» WHAT YOU SHOULD DO: Show each line from the records below in which the word "篇典型案例材料" occurs.

*** Opening of DATA TO PROCESS ***

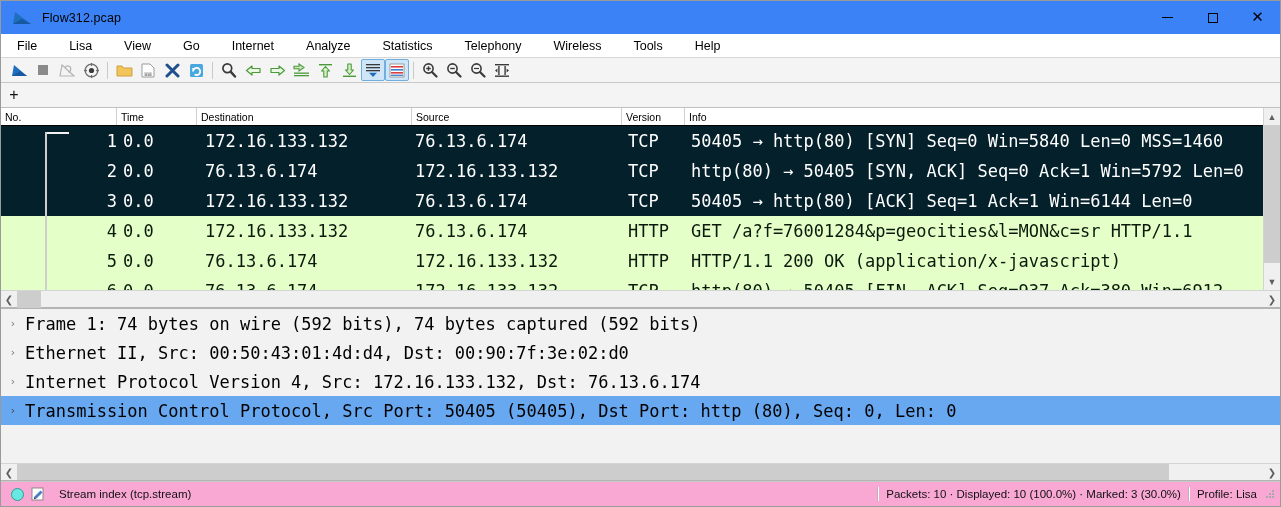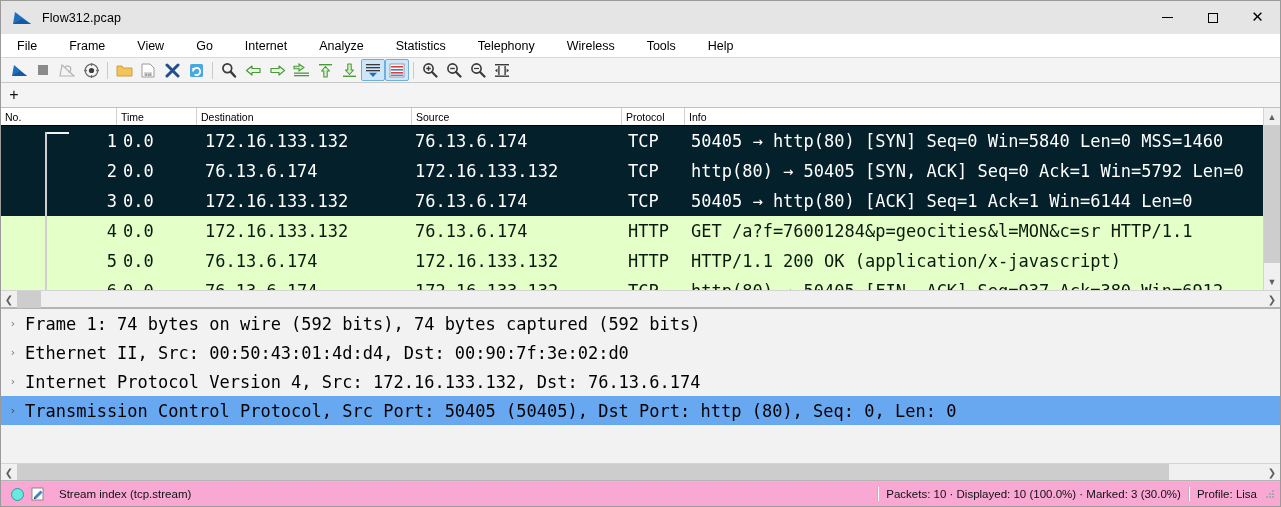--- a/index.html
+++ b/index.html
@@ -14,21 +14,21 @@
     width: 1281px; height: 507px;
     position: relative;
     background: #ffffff;
     border: 1px solid #9a9a9a;
     display: flex; flex-direction: column;
   }
 
   
   .titlebar {
     height: 33px; min-height: 33px;
-    background: #e5e5e5;
+    background: #3b82f6;
     display: flex; align-items: center;
     position: relative;
   }
   .title-left { display: flex; align-items: center; padding-left: 11px; }
   .shark-logo {
     width: 20px; height: 14px; margin-right: 10px; position: relative;
   }
   .title-text {
     font-size: 12.5px; color: #000; letter-spacing: 0.1px;
   }
@@ -288,21 +288,21 @@
           <span class="win-max-glyph"></span>
         </div>
       <div class="win-btn close">
           <span class="win-close-glyph">✕</span>
         </div>
     </div>
   </div>
 
   <div class="menubar">
     <div class="menu-item">File</div>
-    <div class="menu-item">Frame</div>
+    <div class="menu-item">Lisa</div>
     <div class="menu-item">View</div>
     <div class="menu-item">Go</div>
     <div class="menu-item">Internet</div>
     <div class="menu-item">Analyze</div>
     <div class="menu-item">Statistics</div>
     <div class="menu-item">Telephony</div>
     <div class="menu-item">Wireless</div>
     <div class="menu-item">Tools</div>
     <div class="menu-item">Help</div>
   </div>
@@ -461,21 +461,21 @@
 
   <div class="packet-pane">
     <div class="plist-body">
       <div class="plist-main">
 
         <div class="col-header">
           <div class="col-h c-no">No.</div>
           <div class="col-h c-time">Time</div>
           <div class="col-h c-dst">Destination</div>
           <div class="col-h c-src">Source</div>
-          <div class="col-h c-proto">Protocol</div>
+          <div class="col-h c-proto">Version</div>
           <div class="col-h c-info">Info</div>
         </div>
 
         <div class="rows">
           <div class="gutter-mark"></div>
 
           <div class="prow marked">
             <span class="cell cell-no">1</span>
             <span class="cell cell-time">0.0</span>
             <span class="cell cell-src">172.16.133.132</span>

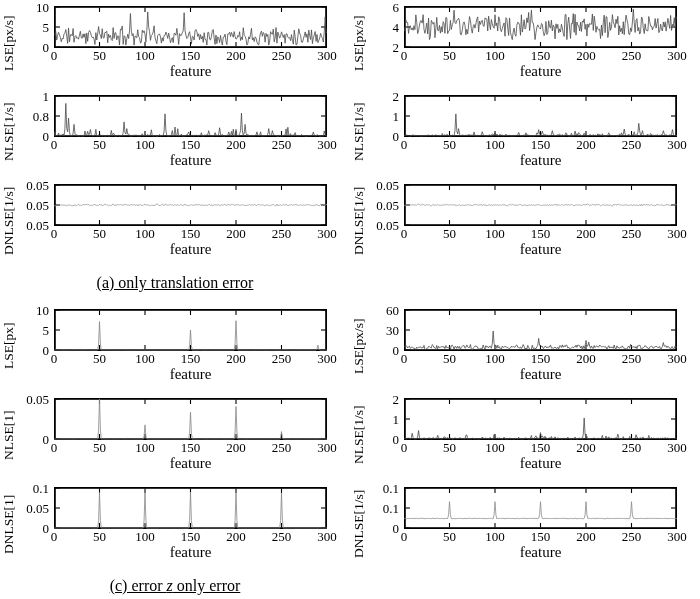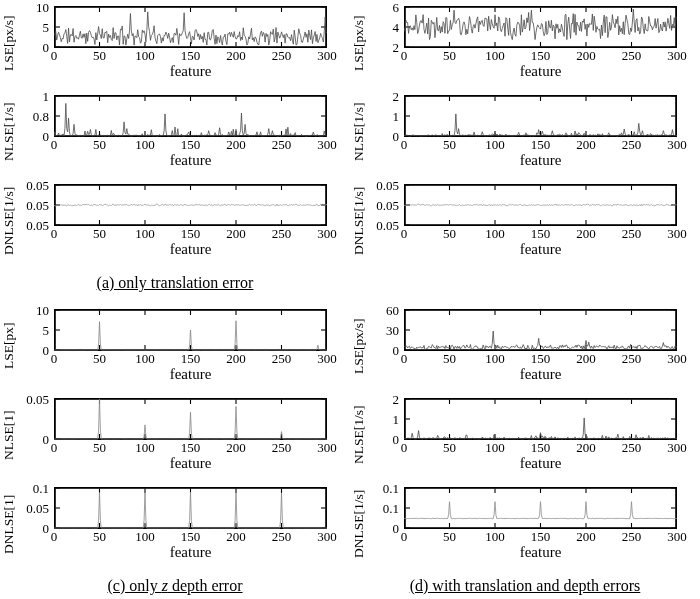--- a/index.html
+++ b/index.html
@@ -444,21 +444,21 @@
           <div class="xtick" style="left: 0px;">0</div>
           <div class="xtick" style="left: 45.5px;">50</div>
           <div class="xtick" style="left: 91px;">100</div>
           <div class="xtick" style="left: 136.5px;">150</div>
           <div class="xtick" style="left: 182px;">200</div>
           <div class="xtick" style="left: 227.5px;">250</div>
           <div class="xtick" style="left: 273px;">300</div>
         </div>
       <div class="xlabel">feature</div>
     </div>
-    <div class="caption"><span>(c) only </span><span class="em">z</span><span> depth error</span></div>
+    <div class="caption"><span>(c) error </span><span class="em">z</span><span> only error</span></div>
   </div>
 
   <div class="group bottom">
     <div class="subplot">
       <div class="ylabel">LSE[px/s]</div>
       <div class="yticks">
           <div class="ytick" style="top: 41.1px;">0</div>
           <div class="ytick" style="top: 21px;">30</div>
           <div class="ytick" style="top: 0.9px;">60</div>
         </div>
@@ -580,16 +580,15 @@
           <div class="xtick" style="left: 0px;">0</div>
           <div class="xtick" style="left: 45.5px;">50</div>
           <div class="xtick" style="left: 91px;">100</div>
           <div class="xtick" style="left: 136.5px;">150</div>
           <div class="xtick" style="left: 182px;">200</div>
           <div class="xtick" style="left: 227.5px;">250</div>
           <div class="xtick" style="left: 273px;">300</div>
         </div>
       <div class="xlabel">feature</div>
     </div>
-    <div class="caption"><span>(d) with translation and depth errors</span><span class="em"></span><span></span></div>
   </div>
 
 </div>
 
 </body></html>

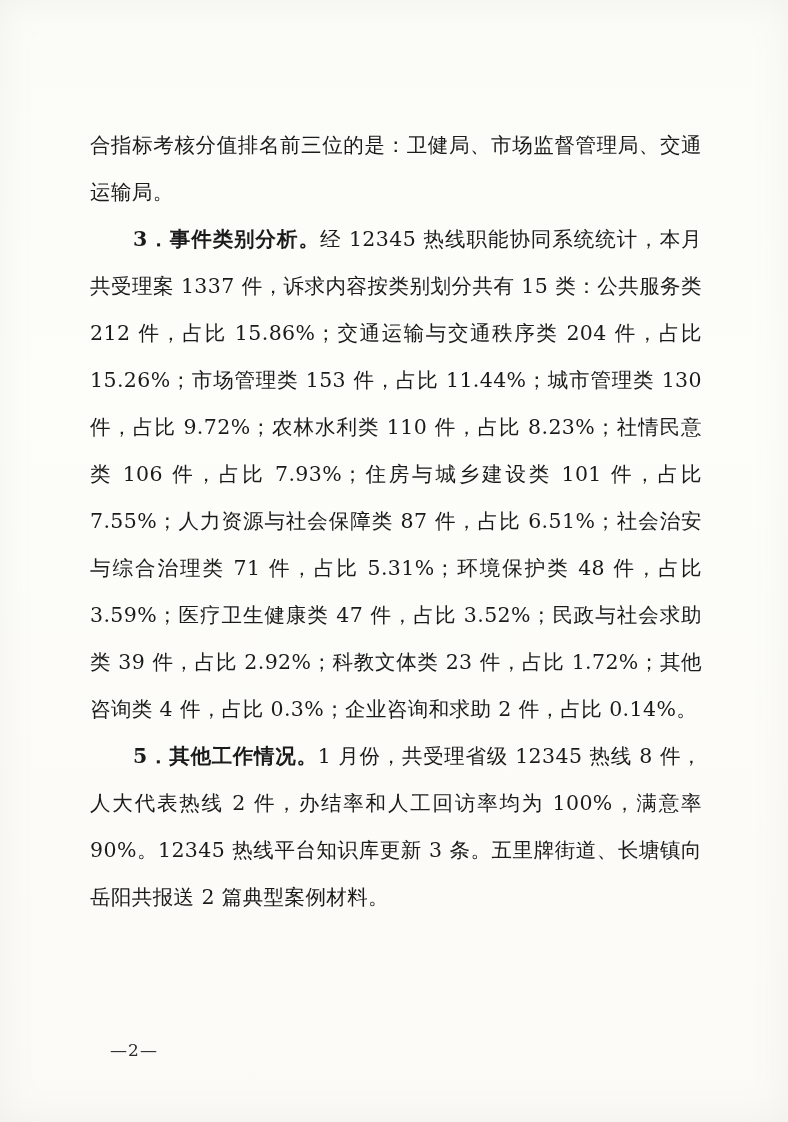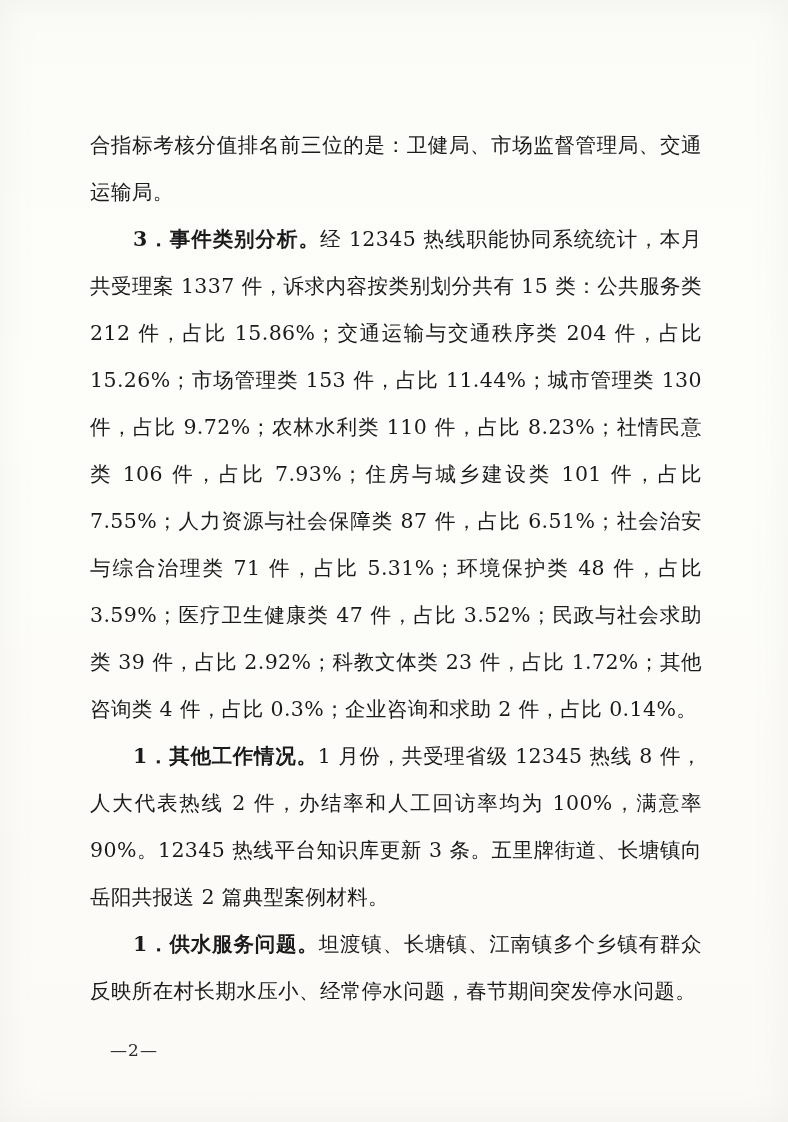--- a/index.html
+++ b/index.html
@@ -79,21 +79,20 @@
 </head>
 <body>
 
 <div class="page">
   <div class="edge-shadow"></div>
 
   <div class="body-area">
     <div id="paragraphs">
         <p class="para"><span>合指标考核分值排名前三位的是：卫健局、市场监督管理局、交通运输局。</span></p>
         <p class="para indent"><span class="bold">3．事件类别分析。</span><span>经 12345 热线职能协同系统统计，本月共受理案 1337 件，诉求内容按类别划分共有 15 类：公共服务类 212 件，占比 15.86%；交通运输与交通秩序类 204 件，占比 15.26%；市场管理类 153 件，占比 11.44%；城市管理类 130 件，占比 9.72%；农林水利类 110 件，占比 8.23%；社情民意类 106 件，占比 7.93%；住房与城乡建设类 101 件，占比 7.55%；人力资源与社会保障类 87 件，占比 6.51%；社会治安与综合治理类 71 件，占比 5.31%；环境保护类 48 件，占比 3.59%；医疗卫生健康类 47 件，占比 3.52%；民政与社会求助类 39 件，占比 2.92%；科教文体类 23 件，占比 1.72%；其他咨询类 4 件，占比 0.3%；企业咨询和求助 2 件，占比 0.14%。</span></p>
-        <p class="para indent"><span class="bold">1．其他工作情况。</span><span>1 月份，共受理省级 12345 热线 8 件，人大代表热线 2 件，办结率和人工回访率均为 100%，满意率 90%。12345 热线平台知识库更新 3 条。五里牌街道、长塘镇向岳阳共报送 2 篇典型案例材料。</span></p>
-        <p class="para indent"><span class="bold">1．供水服务问题。</span><span>坦渡镇、长塘镇、江南镇多个乡镇有群众反映所在村长期水压小、经常停水问题，春节期间突发停水问题。</span></p>
+        <p class="para indent"><span class="bold">5．其他工作情况。</span><span>1 月份，共受理省级 12345 热线 8 件，人大代表热线 2 件，办结率和人工回访率均为 100%，满意率 90%。12345 热线平台知识库更新 3 条。五里牌街道、长塘镇向岳阳共报送 2 篇典型案例材料。</span></p>
       </div>
   </div>
 
   <div class="page-number">
     <span class="pn-inner">—2—</span>
   </div>
 </div>
 
 </body></html>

*** Close of DATA TO PROCESS ***

» OUTPUT OF THE EXERCISE:
-        <p class="para indent"><span class="bold">1．其他工作情况。</span><span>1 月份，共受理省级 12345 热线 8 件，人大代表热线 2 件，办结率和人工回访率均为 100%，满意率 90%。12345 热线平台知识库更新 3 条。五里牌街道、长塘镇向岳阳共报送 2 篇典型案例材料。</span></p>
+        <p class="para indent"><span class="bold">5．其他工作情况。</span><span>1 月份，共受理省级 12345 热线 8 件，人大代表热线 2 件，办结率和人工回访率均为 100%，满意率 90%。12345 热线平台知识库更新 3 条。五里牌街道、长塘镇向岳阳共报送 2 篇典型案例材料。</span></p>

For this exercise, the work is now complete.